• [Directions]: Beginning with the line below that contains "AlbumSACD Mozart –" and ending with the line that contains "total: 628.62 -> 709.61", copy every line exactly. Copy nothing else.
━━━━━ Source data ━━━━━
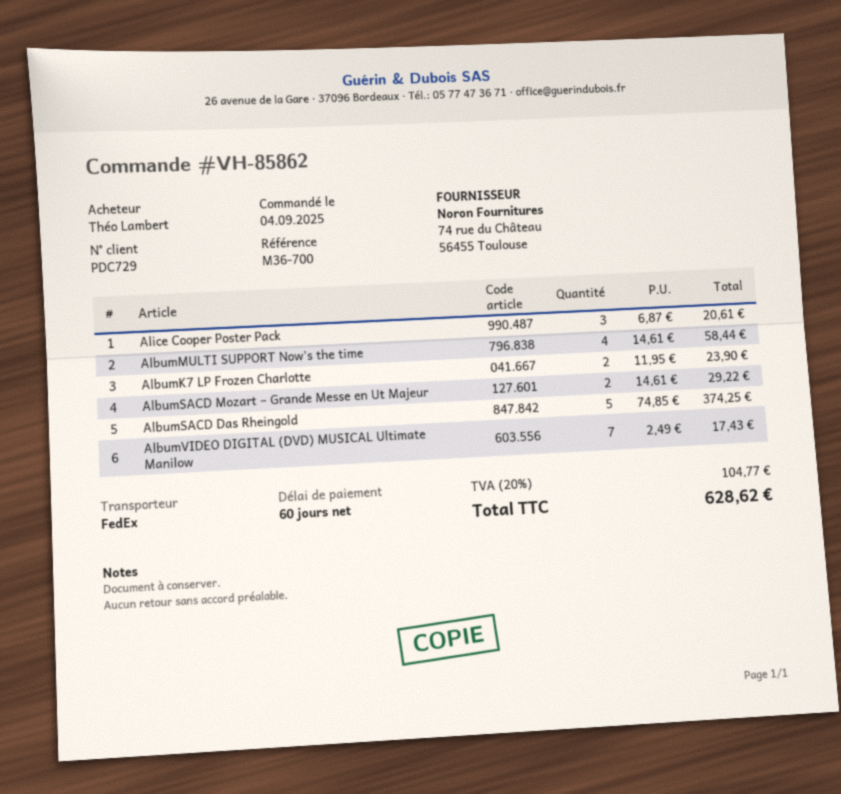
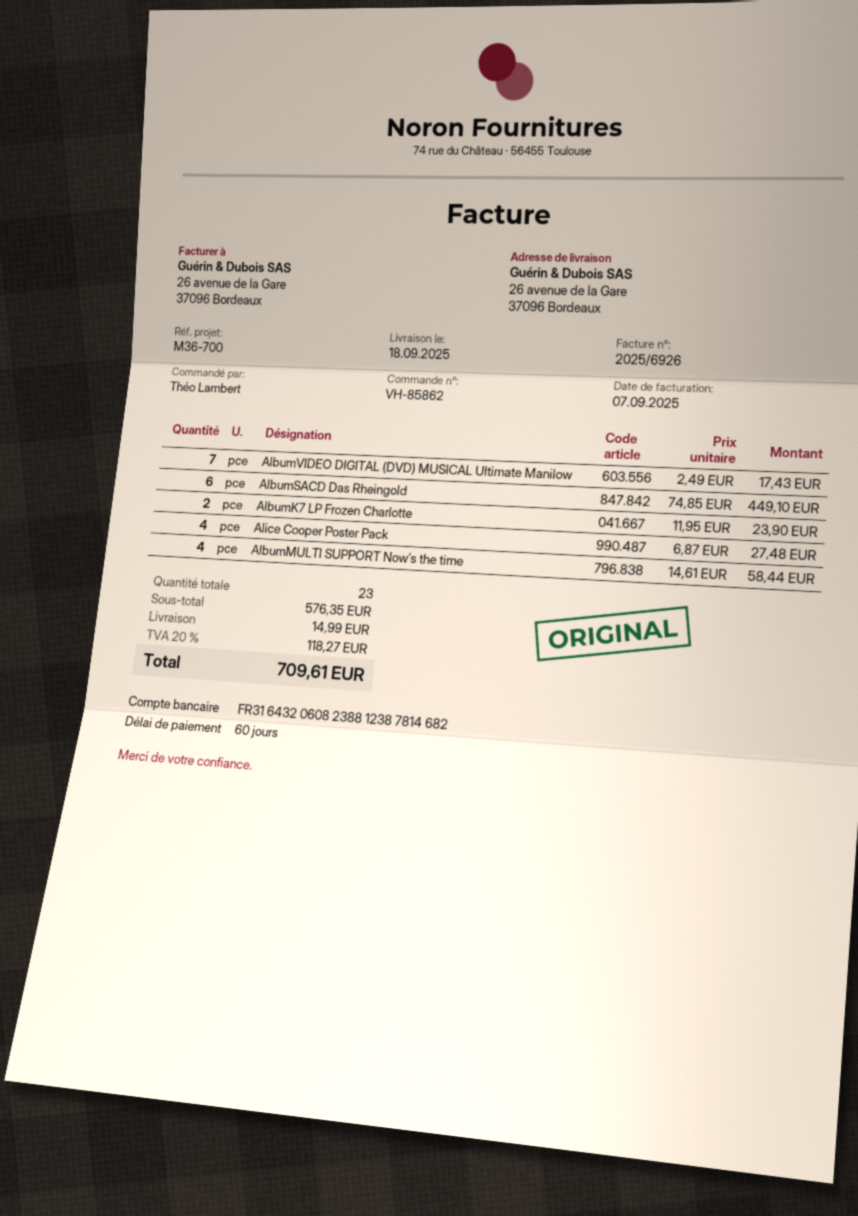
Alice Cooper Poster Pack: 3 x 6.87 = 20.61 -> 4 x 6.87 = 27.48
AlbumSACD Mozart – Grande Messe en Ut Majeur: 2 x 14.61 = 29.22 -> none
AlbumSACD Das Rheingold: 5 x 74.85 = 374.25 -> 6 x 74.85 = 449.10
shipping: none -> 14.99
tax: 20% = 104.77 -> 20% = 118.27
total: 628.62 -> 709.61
━━━━━
━━━━━ Source data ━━━━━
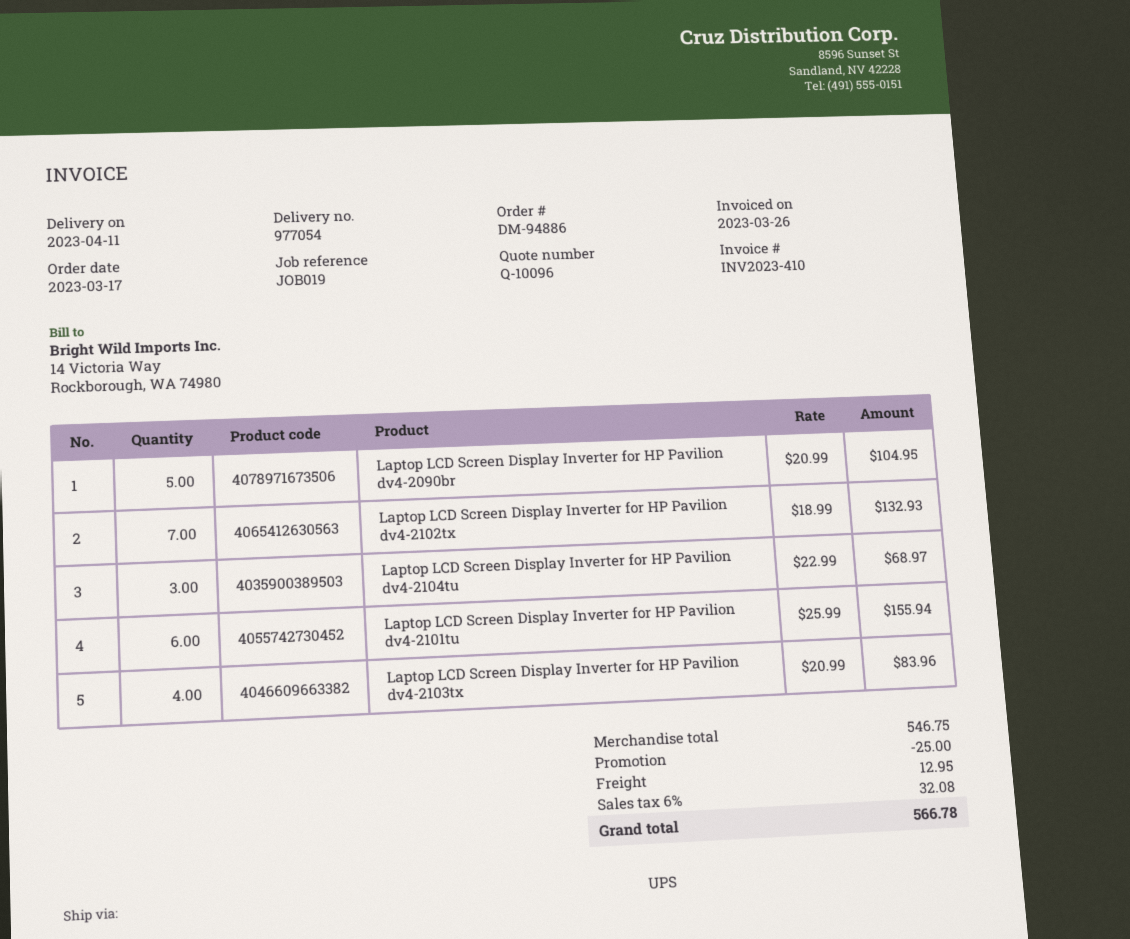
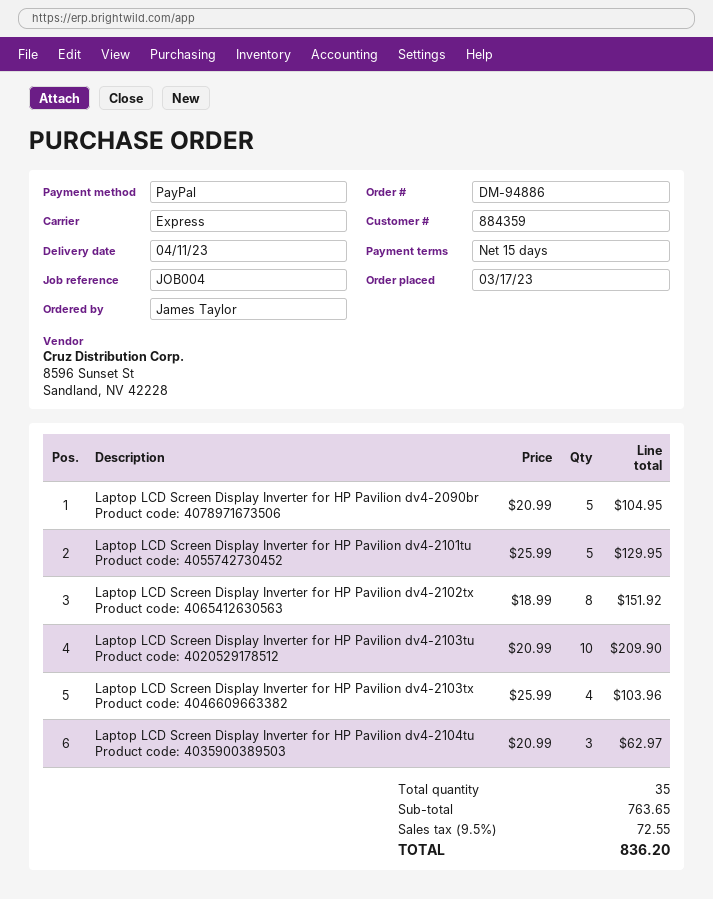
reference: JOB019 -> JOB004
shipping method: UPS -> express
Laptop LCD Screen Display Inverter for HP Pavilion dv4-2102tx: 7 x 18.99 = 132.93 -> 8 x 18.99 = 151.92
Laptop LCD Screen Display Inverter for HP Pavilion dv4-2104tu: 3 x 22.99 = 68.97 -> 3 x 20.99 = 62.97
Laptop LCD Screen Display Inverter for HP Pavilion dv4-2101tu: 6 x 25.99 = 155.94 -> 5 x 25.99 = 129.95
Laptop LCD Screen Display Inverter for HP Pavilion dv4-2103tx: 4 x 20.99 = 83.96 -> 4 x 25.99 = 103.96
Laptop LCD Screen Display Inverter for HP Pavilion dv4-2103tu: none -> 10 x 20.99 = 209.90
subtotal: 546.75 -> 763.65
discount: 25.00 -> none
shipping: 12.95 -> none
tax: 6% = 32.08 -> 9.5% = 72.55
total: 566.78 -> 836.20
━━━━━
━━━━━ Source data ━━━━━
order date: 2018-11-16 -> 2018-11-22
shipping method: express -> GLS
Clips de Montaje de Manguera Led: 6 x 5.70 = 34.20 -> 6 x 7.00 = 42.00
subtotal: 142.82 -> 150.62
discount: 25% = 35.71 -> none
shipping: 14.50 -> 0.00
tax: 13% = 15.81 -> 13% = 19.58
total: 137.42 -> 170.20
━━━━━
• [Exercise response]:
AlbumSACD Mozart – Grande Messe en Ut Majeur: 2 x 14.61 = 29.22 -> none
AlbumSACD Das Rheingold: 5 x 74.85 = 374.25 -> 6 x 74.85 = 449.10
shipping: none -> 14.99
tax: 20% = 104.77 -> 20% = 118.27
total: 628.62 -> 709.61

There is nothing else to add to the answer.